Espelette Pepper is a variety of chili pepper that is cultivated in the Basque region of France. The plant, originally from Mexico, was introduced into France during the 16th century. After first being used medicinally, it subsequently became popular for preparing condiments and for the conservation of meat and ham. It is now a cornerstone of Basque cuisine, where it has gradually replaced black pepper and it is a key ingredient in piperade.
In this recipe, deviled eggs get a mighty kick of bright flavor from the addition of Espelette Vinegar by A L’Olivier. Espelette Vinegar (Poivron au Piment d’Espelette) is made with vinegar, tomato pulp, red hot pepper pulp, sugar and pectin of apples. On a spiciness scale, Espelette pepper rates 4,000 on the Scoville scale, making it mildly hot.
This recipe uses Espelette Basque Vinegar By A L’Olivier.
Deviled Eggs with Espelette Pepper Dressing and Fleur de Sel
- 6 Eggs
- ¼ cup mayonnaise
- ½ tsp. Dijon mustard
- 1 tsp. fresh chives, finely chopped
- 1 tsp. flat-leaf parsley, finely chopped
- 2 tbsp. A L’Olivier Espelette Pepper Vinegar
- Fleur de Sel to taste
- In medium saucepan, place eggs in single layer and cover with water. Bring water to boil over medium-high heat and cook eggs for 2 minutes. Remove from heat, cover and let stand for 10 minutes. Plunge eggs in bowl of ice cold water and let cool completely.
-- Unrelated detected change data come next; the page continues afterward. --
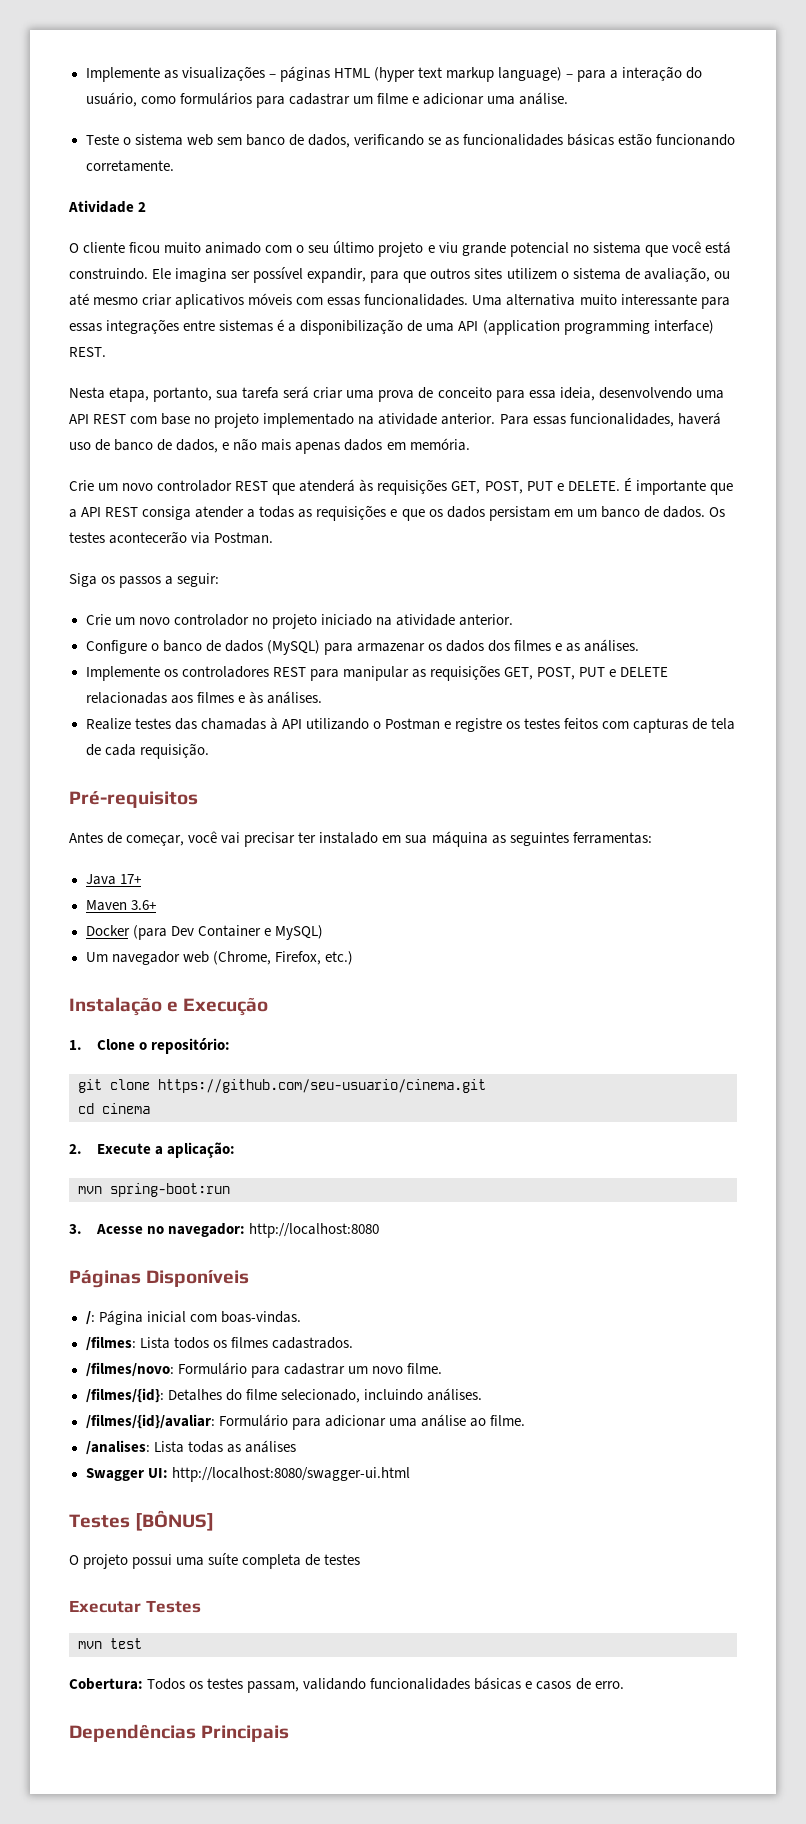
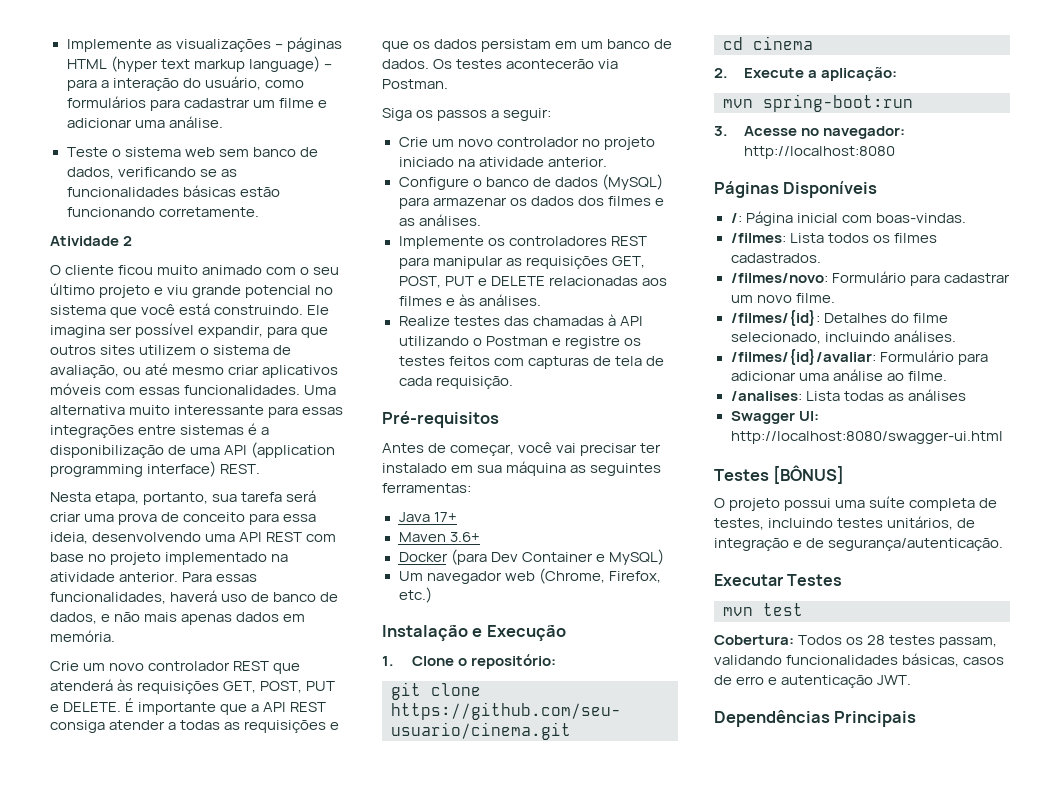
- O projeto possui uma suíte completa de testes
+ O projeto possui uma suíte completa de testes, incluindo testes unitários, de integração e de segurança/autenticação.
- Cobertura: Todos os testes passam, validando funcionalidades básicas e casos de erro.
+ Cobertura: Todos os 28 testes passam, validando funcionalidades básicas, casos de erro e autenticação JWT.

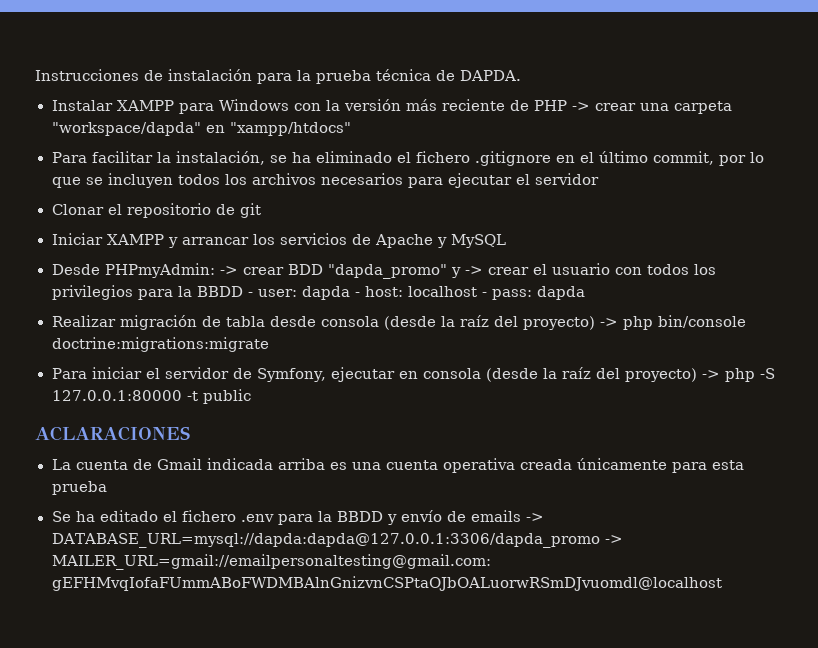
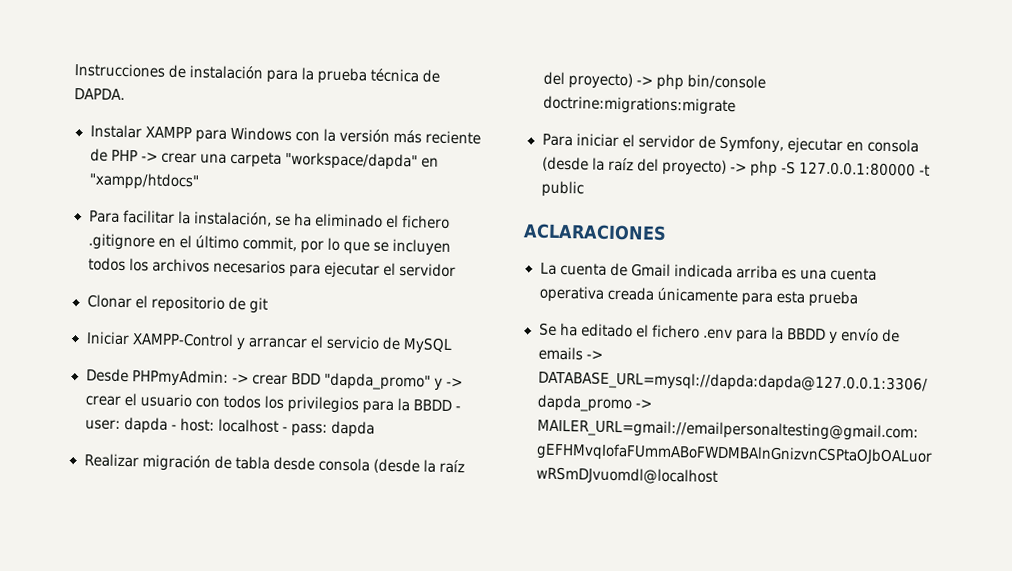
- Iniciar XAMPP y arrancar los servicios de Apache y MySQL
+ Iniciar XAMPP-Control y arrancar el servicio de MySQL

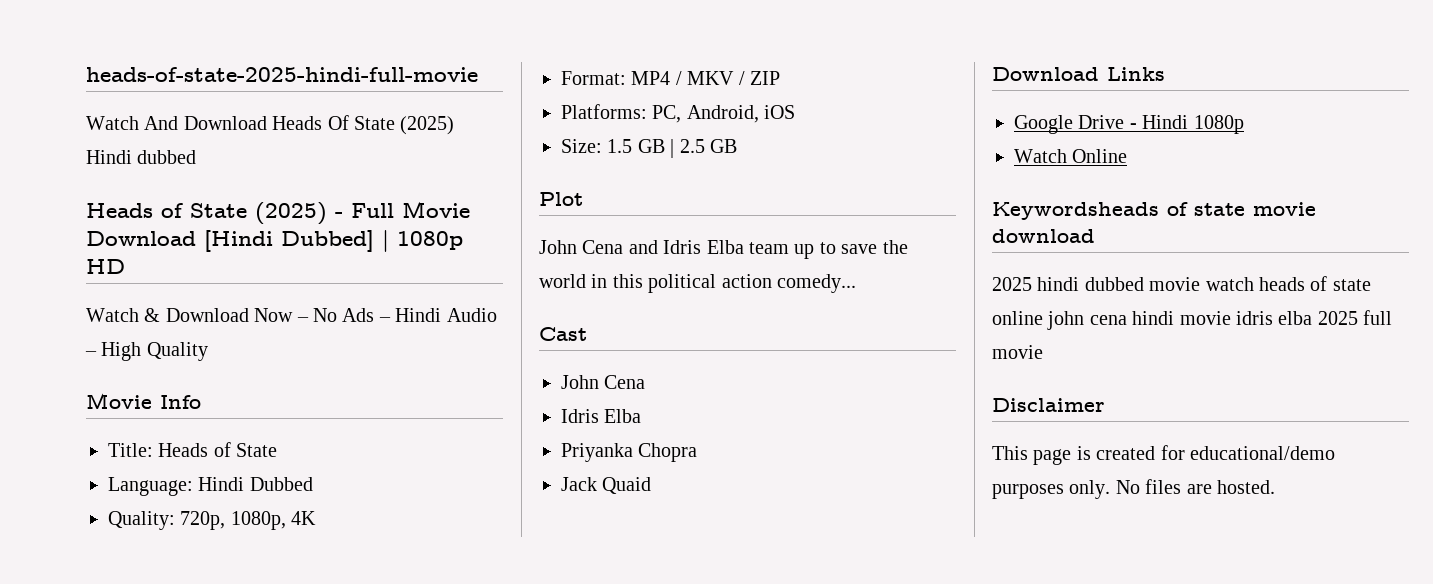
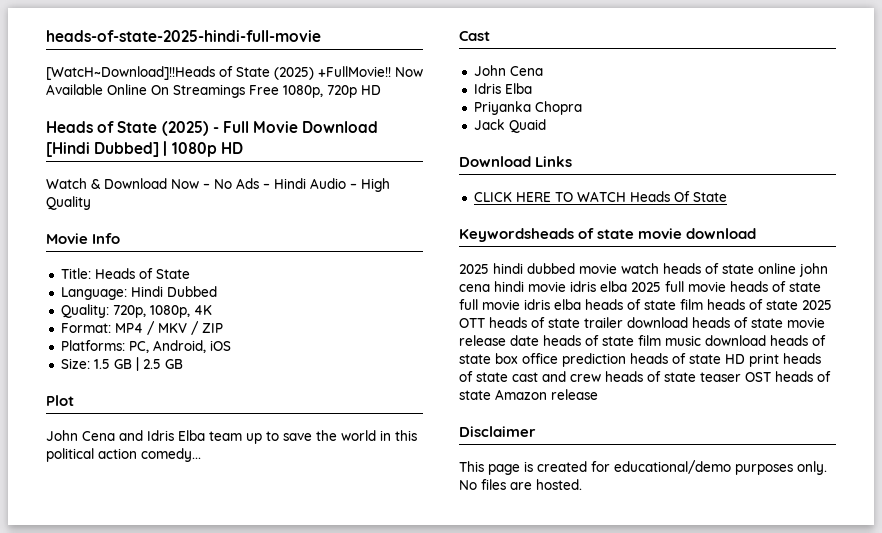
- Watch And Download Heads Of State (2025) Hindi dubbed
+ [WatcH~Download]!!Heads of State (2025) +FullMovie!! Now Available Online On Streamings Free 1080p, 720p HD
- Google Drive - Hindi 1080p
- Watch Online
+ CLICK HERE TO WATCH Heads Of State
- 2025 hindi dubbed movie watch heads of state online john cena hindi movie idris elba 2025 full movie
+ 2025 hindi dubbed movie watch heads of state online john cena hindi movie idris elba 2025 full movie heads of state full movie idris elba heads of state film heads of state 2025 OTT heads of state trailer download heads of state movie release date heads of state film music download heads of state box office prediction heads of state HD print heads of state cast and crew heads of state teaser OST heads of state Amazon release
- Peel eggs and slice in half lengthwise. Carefully scoop out yolks and place in small bowl. Set aside eggs whites on platter. Mash yolks with back of fork or spoon until smooth. Stir in mayonnaise and mustard until well blended and then mix in chives and parsley.
- Fill eggs whites with yolk mixture. To serve, drizzle deviled eggs with pepper vinegar and sprinkle with fleur de sel.